- **ACTIVITY**
Could you write out the listing below exactly as it stands, leaving out the pictures?

- **RECORDS PROVIDED**
◆ ◆ ◆ ◆ ◆ ◆ ◆

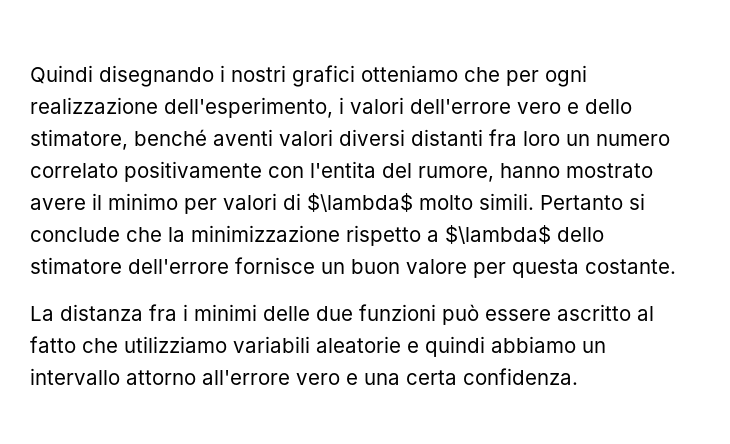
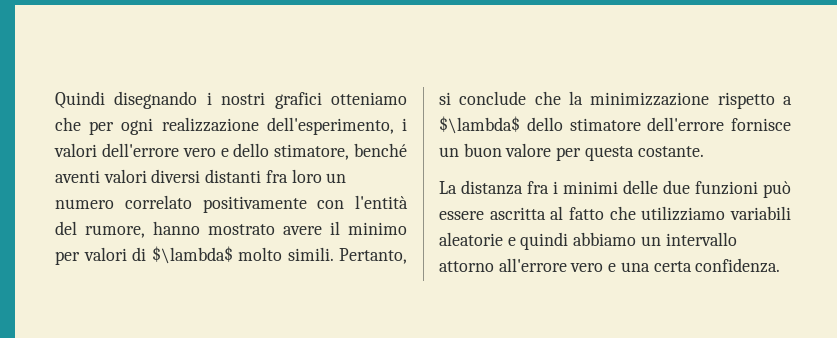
- Quindi disegnando i nostri grafici otteniamo che per ogni realizzazione dell'esperimento, i valori dell'errore vero e dello stimatore, benché aventi valori diversi distanti fra loro un numero correlato positivamente con l'entita del rumore, hanno mostrato avere il minimo per valori di $\lambda$ molto simili.
+ Quindi disegnando i nostri grafici otteniamo che per ogni realizzazione dell'esperimento, i valori dell'errore vero e dello stimatore, benché aventi valori diversi distanti fra loro un numero correlato positivamente con l'entità del rumore, hanno mostrato avere il minimo per valori di $\lambda$ molto simili.
- Pertanto si conclude che la minimizzazione rispetto a $\lambda$ dello stimatore dell'errore fornisce un buon valore per questa costante.
+ Pertanto, si conclude che la minimizzazione rispetto a $\lambda$ dello stimatore dell'errore fornisce un buon valore per questa costante.
- La distanza fra i minimi delle due funzioni può essere ascritto al fatto che utilizziamo variabili aleatorie e quindi abbiamo un intervallo attorno all'errore vero e una certa confidenza.
+ La distanza fra i minimi delle due funzioni può essere ascritta al fatto che utilizziamo variabili aleatorie e quindi abbiamo un intervallo attorno all'errore vero e una certa confidenza.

◆ ◆ ◆ ◆ ◆ ◆ ◆

- **SOLUTION**
- Quindi disegnando i nostri grafici otteniamo che per ogni realizzazione dell'esperimento, i valori dell'errore vero e dello stimatore, benché aventi valori diversi distanti fra loro un numero correlato positivamente con l'entita del rumore, hanno mostrato avere il minimo per valori di $\lambda$ molto simili.
+ Quindi disegnando i nostri grafici otteniamo che per ogni realizzazione dell'esperimento, i valori dell'errore vero e dello stimatore, benché aventi valori diversi distanti fra loro un numero correlato positivamente con l'entità del rumore, hanno mostrato avere il minimo per valori di $\lambda$ molto simili.
- Pertanto si conclude che la minimizzazione rispetto a $\lambda$ dello stimatore dell'errore fornisce un buon valore per questa costante.
+ Pertanto, si conclude che la minimizzazione rispetto a $\lambda$ dello stimatore dell'errore fornisce un buon valore per questa costante.
- La distanza fra i minimi delle due funzioni può essere ascritto al fatto che utilizziamo variabili aleatorie e quindi abbiamo un intervallo attorno all'errore vero e una certa confidenza.
+ La distanza fra i minimi delle due funzioni può essere ascritta al fatto che utilizziamo variabili aleatorie e quindi abbiamo un intervallo attorno all'errore vero e una certa confidenza.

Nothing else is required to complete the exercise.